There are few states
more blessed with scenic byways than Virginia. Except
for the hopeless snarl of superhighways around
Washington, Richmond, and Norfolk, and the
nerve-wracking pandemonium of nearly all of I-95 and
parts of I-81, there is hardly a road in the
Commonwealth that doesn’t afford the traveler some of
the most beautiful, serene, and historic scenery in the
United States. It’s been my experience that Virginians
who live on any of these roads are avid partisans of
them and what they afford both visitors and locals.
Amanda Cockrell’s article on Route 11 on this website is
a good example of this brand of patriotism, and as an
addendum to her article, readers might like to know why
it is also known as the Dixie Highway. Actually, most of
the states east of the Mississippi had a Dixie Highway
by the 1920’s, and a movement to commemorate “fifty
years of peace” between the North and the South created
them. Although the original idea was to create a “Cotton
Belt Highway” connecting the South and the Midwest, the
Dixie Highway Association was formed at an
organizational meeting in Chattanooga, TN on April 3,
1915 and was instrumental in establishing the modern
network of public highways in the United States. By the
time the federal government started numbering (and
paying for) public highways, the movement had
incorporated East/West routes as well. The Dixie Highway
Association disbanded in 1927, but many states,
including Virginia, kept the old designation
sentimentally. US 11, which originally connected New
York with New Orleans, is one of them. It goes through
beautiful country, and it’s worth an occasional side
trip to exit I-81, which it largely parallels in
Virginia, to experience the towns and countryside one
will not see on a limited access highway.
But I’m certain that if you asked someone who lives on
US 29 from Lynchburg to Charlottesville, or a denizen of
US 58 from Norton to Martinsburg, they would politely
offer their own recommendation for their road. All these
places offer unique perspectives on the culture of
Virginia, one of the most diverse and, at the same time,
one of the most unified of states.
In view of all these competing allegiances, it would be
hard to attempt to select one particular road as
“Virginia’s Road,” but should a contest ever be held, my
vote would be for US 460, and not merely because that
road caused one of the most dramatic upheavals in my
life, but because it has always been there.
Those who have read my books know that I was propelled
on my journey into the past of my family and my people
when the reconstruction of US 460 in Pike County,
Kentucky came calling on my family cemeteries. At first,
I was incensed that this road, always my favorite, would
have caused me such grief.

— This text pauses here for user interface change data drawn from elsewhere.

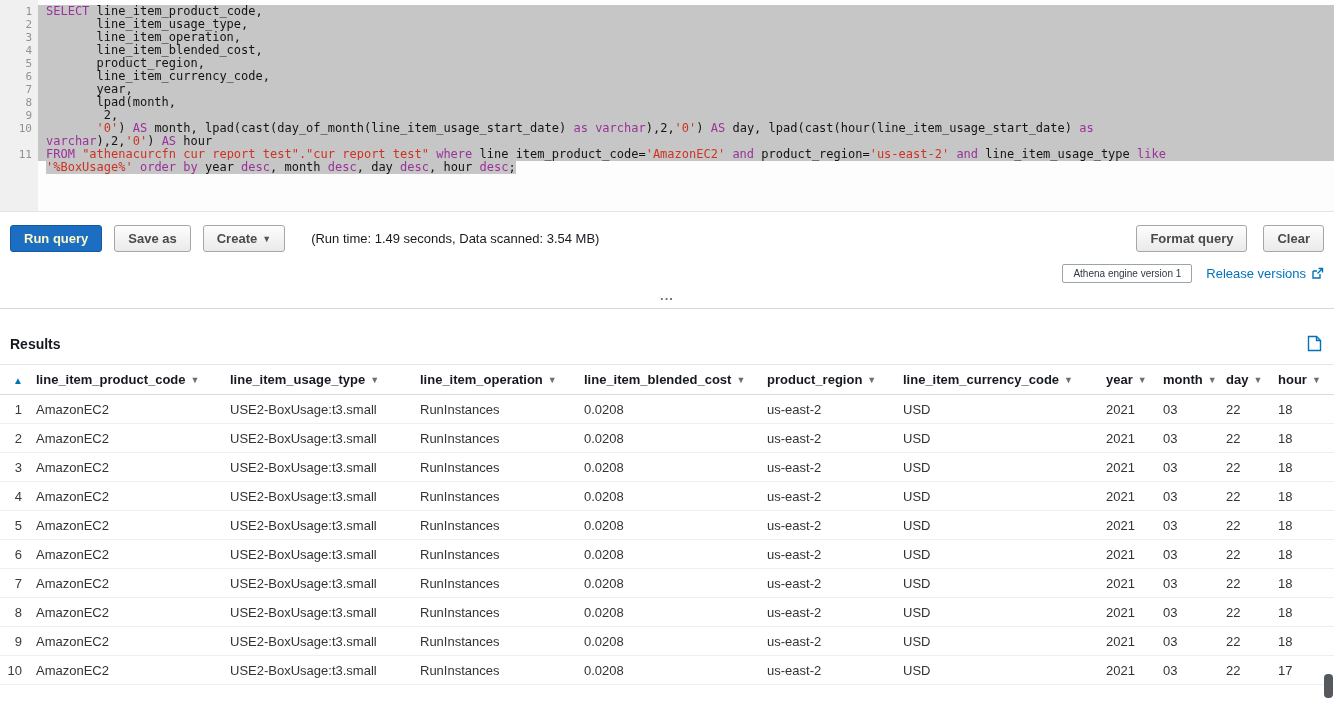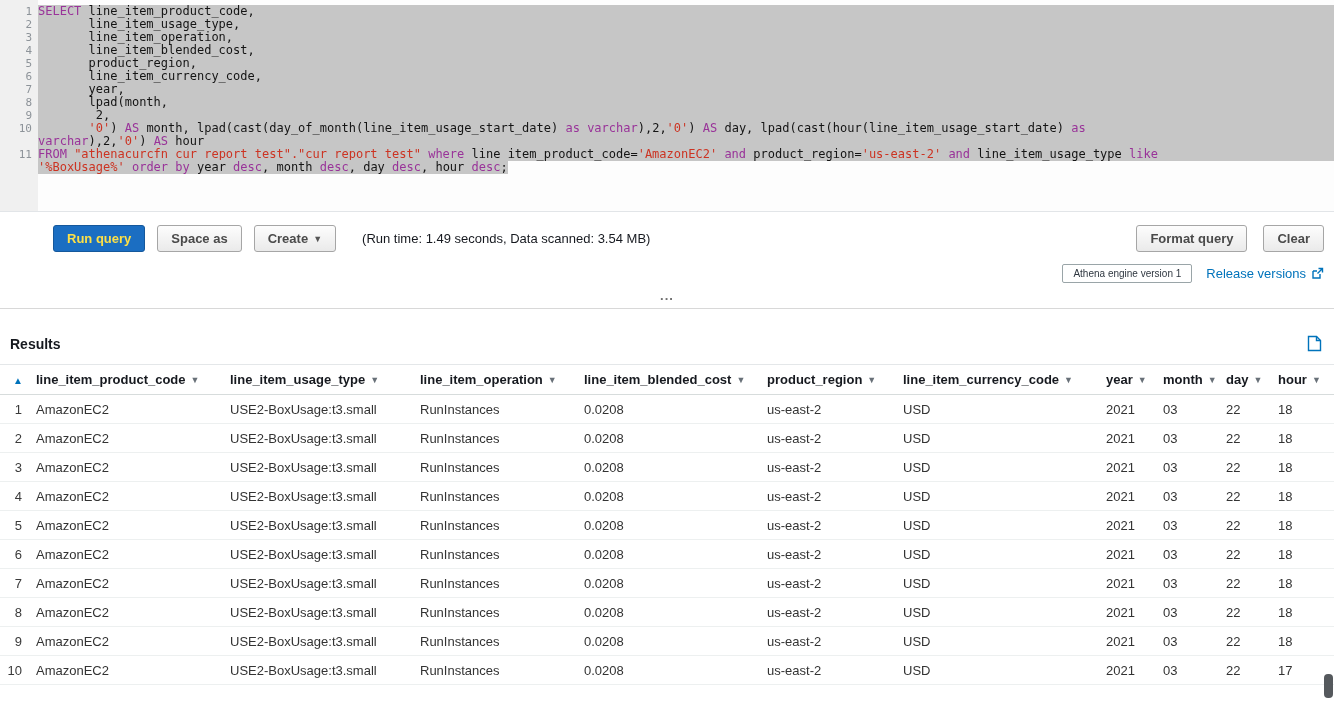"SELECT line_item_product_code," .code-line { padding-left: 0 -> 8px }
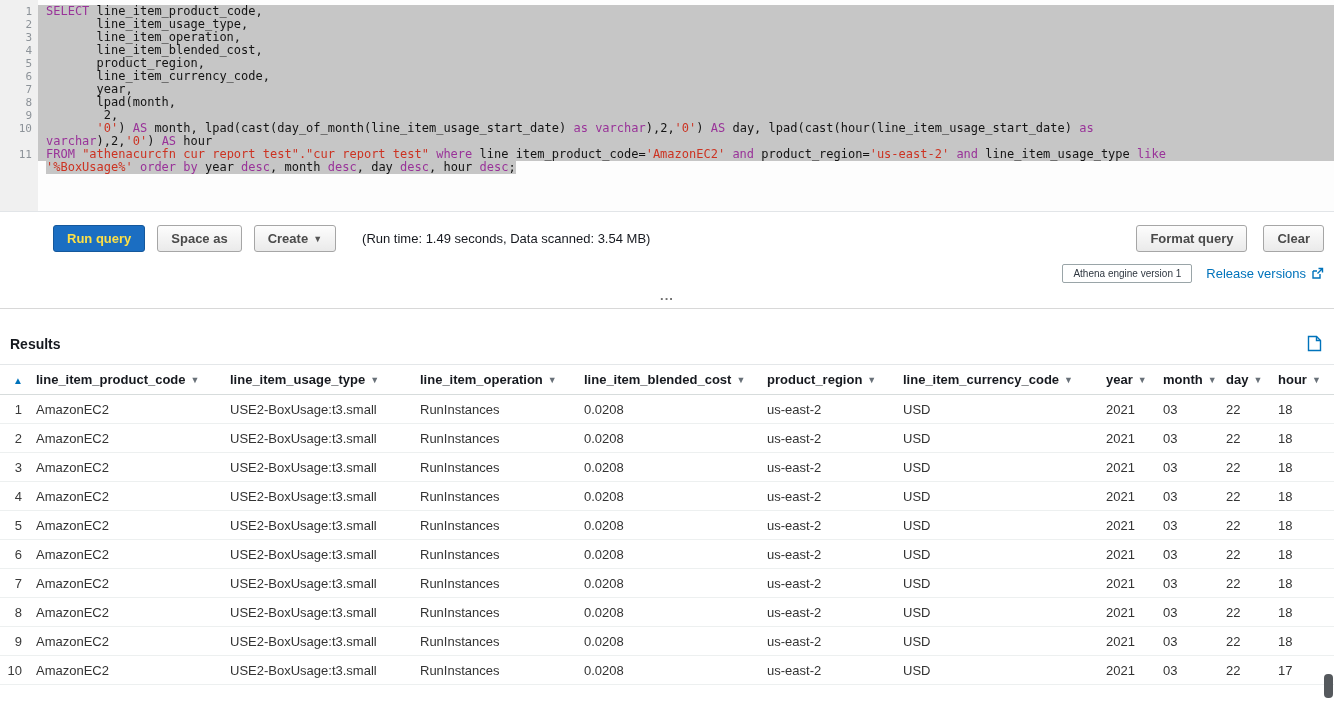"Run query" .btn-primary { color: #fde047 -> #fef9c3; margin-left: 43px -> none }
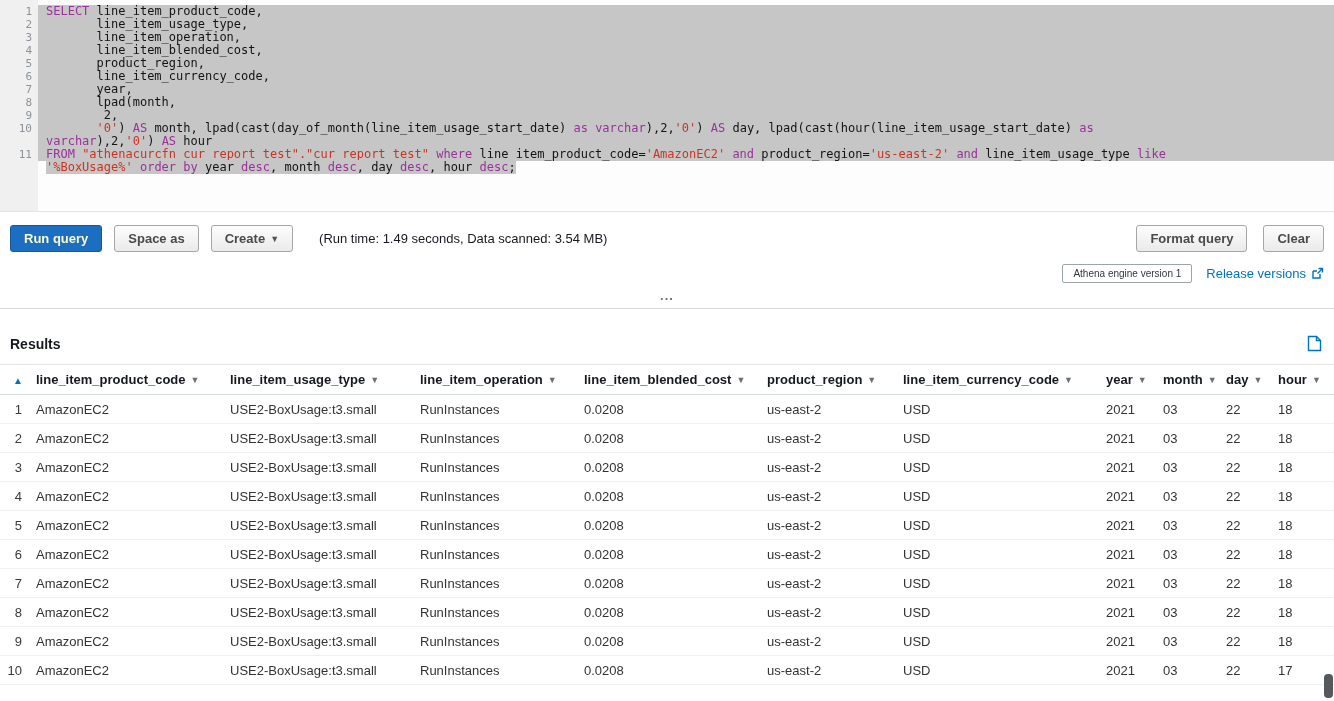"Space as" button.btn { text: Space -> Save }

Taking up each grave was much
like having a funeral all over again, perversely
different of course, and made more painful by the lack
of family I could have turned to in my sorrow. They were
nearly all now buried there and there was no one left
for solace.
But strangely, it also reminded me of the good times I
had on that highway, from the first time I saw Virginia
from its roadbed to the time the bulldozers came to
Greasy Creek to make a new route which, for better or
worse, will be nothing like the old one.
Two other US highways converge on Pike County; in
addition to US 460, US 23 and US 119 have already been
rebuilt to modern standards. US 23 was, for most of us
in the coal country, the major escape route. It is known
as the “Country Music Highway” for the country stars who
were born there. Dwight Yoakum and Patty Loveless were
both born in Pikeville, and Yoakum wrote a song about
it. “Readin’, Writin’, and Route 23” was the catchphrase
for the crop of high school graduates who took the road
to the North every year, looking for jobs that did not
exist in the coalfields. The name, and the expectation,
continued through Virginia, where Ralph Stanley was born
and still lives, and where the high, lonesome sound of
Bluegrass music can still be heard.
I took that road myself in the 1960’s, but in the
1970’s, I took the route that I first traveled two
decades before, when my father packed up his family in
his great, green 1951 Packard and set out to visit his
sister in Seaford, Virginia. It was an all day drive
from the wee hours of the morning to nearly midnight
when we finally arrived on the Virginia coast and I had
kept my face pressed to the window practically all the
way. It was the first time I had ridden across the
breadth of Virginia, and I never forgot it.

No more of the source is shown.